Saturday, October 29, 2005

Differences in America - A first impression

Americans have a very healthy reaction to diversity, to difference: it’s a flat, almost uninterested one! You’re Asian? Black? White? Caucasian? Arab? Muslim? Buddhist? Unless you’re a really weird bloke, dressed in a swimming suit all year long because your religion says so, you’ll soon find a quasi-generalised indifference.

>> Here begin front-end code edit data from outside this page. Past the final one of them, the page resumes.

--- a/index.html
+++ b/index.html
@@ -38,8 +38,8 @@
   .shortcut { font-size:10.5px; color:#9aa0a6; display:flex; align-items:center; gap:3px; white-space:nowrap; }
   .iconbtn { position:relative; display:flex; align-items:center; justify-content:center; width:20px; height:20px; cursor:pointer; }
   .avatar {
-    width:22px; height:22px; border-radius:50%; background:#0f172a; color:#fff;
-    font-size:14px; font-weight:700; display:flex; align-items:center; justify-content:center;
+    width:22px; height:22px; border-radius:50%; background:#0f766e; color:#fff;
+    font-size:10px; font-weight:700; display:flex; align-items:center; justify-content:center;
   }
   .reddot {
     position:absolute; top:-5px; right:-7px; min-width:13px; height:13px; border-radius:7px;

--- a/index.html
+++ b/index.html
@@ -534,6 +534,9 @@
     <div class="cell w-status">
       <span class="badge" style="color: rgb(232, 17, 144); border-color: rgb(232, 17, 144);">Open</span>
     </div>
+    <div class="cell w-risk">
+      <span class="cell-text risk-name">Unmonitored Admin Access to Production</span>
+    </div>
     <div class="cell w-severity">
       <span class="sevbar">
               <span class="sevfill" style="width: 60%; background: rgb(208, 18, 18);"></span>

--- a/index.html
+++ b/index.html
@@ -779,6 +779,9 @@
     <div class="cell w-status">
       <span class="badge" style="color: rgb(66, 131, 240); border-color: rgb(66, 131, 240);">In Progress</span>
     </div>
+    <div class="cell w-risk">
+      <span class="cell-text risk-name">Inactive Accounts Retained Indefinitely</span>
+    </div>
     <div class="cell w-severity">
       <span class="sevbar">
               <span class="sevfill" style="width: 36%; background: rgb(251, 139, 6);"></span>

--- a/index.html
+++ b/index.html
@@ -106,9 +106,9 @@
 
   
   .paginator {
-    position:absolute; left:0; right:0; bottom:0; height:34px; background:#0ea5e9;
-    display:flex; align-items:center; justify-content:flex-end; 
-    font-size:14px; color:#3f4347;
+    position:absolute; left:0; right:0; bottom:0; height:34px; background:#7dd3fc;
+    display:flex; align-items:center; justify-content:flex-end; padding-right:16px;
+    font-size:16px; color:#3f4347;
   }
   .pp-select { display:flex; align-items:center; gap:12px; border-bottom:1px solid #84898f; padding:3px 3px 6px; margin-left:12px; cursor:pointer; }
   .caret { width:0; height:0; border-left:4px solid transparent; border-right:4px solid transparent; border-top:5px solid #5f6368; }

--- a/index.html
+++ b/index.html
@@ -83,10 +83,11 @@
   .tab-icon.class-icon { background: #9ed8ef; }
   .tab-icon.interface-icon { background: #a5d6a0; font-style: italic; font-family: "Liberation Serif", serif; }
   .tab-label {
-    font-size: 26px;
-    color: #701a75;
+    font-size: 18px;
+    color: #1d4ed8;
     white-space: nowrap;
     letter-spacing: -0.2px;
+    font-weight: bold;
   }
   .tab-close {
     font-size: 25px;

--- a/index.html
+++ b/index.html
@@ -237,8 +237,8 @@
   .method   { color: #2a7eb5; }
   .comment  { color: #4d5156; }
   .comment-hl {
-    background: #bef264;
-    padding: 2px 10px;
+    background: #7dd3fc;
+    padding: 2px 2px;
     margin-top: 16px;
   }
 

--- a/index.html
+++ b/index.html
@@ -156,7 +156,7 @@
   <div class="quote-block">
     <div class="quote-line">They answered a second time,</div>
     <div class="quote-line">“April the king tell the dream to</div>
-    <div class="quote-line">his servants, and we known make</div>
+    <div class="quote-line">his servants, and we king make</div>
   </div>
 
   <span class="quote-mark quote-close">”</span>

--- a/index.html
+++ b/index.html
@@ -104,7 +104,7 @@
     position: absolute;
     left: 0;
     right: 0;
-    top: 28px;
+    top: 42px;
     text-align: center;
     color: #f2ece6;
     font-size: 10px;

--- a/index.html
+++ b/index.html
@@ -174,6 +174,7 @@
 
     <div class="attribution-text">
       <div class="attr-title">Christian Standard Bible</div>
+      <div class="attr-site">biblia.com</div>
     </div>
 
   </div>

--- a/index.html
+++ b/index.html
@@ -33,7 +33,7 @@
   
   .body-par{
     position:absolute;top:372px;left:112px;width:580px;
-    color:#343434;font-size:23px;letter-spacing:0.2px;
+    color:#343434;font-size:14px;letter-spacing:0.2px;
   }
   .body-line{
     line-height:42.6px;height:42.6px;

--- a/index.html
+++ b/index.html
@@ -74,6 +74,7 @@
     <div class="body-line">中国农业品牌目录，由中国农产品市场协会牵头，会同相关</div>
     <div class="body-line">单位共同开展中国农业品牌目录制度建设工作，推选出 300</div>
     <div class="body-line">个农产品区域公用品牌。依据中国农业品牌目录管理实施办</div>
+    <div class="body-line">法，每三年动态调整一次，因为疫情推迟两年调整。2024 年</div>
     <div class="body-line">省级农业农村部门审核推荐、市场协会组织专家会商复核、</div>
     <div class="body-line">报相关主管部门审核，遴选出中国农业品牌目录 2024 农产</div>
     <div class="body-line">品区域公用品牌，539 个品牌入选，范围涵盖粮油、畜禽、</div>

That’s fantastic. Freshly coming from a country - I will not mention the country’s name in order not to vex Dominique de Villepin :) - where conformism seems to be the official and unofficial goal, it’s a nice feeling to be disregarded for what to you are. You’re not expected to speak like the others, to dress like them, to eat like them. France has de facto ceased to be multi-cultural and is now evolving to a model where people will be expected to bleach their skin the day they decide to take a French residency permit (or if they’re born French). Even French Blacks, from the French islands, know it. Gaston Kelman, black Frenchman (Bourguignon, s’il vous plait) wrote that ‘even if he lived there all his life, a black man in continental France will always be an ‘insular’ (un antillais, to be more precise). A white man from the Islands, on the contrary, will always be considered as ‘French’. (Gaston Kelman, “Je suis noir et je n’aime pas le manioc, editions Max Milo, whoever borrowed this book I want it back!)

In the US, ask this cute Indian-looking six years old where he’s from, and don’t be surprised if he replied ‘Fresno, California’ with a Calcutta accent and with the candour and freshness of a morning mist. Tina, veiled Muslim whose origins I don’t know, is from Michigan. Full stop. No further explanation she will give; no further explanation I want to know.

An important remark, here: it’s not always true. Naaaaa. There is also ordinary racism, there is segregation at work and housing, there are dirty looks when you’re the only black man in a boat club. But still, the US remain a place where, even if they whisper behind your back sometimes, (they won’t do it to your face most of the time).

Never thought I’d say it -- Thank you America!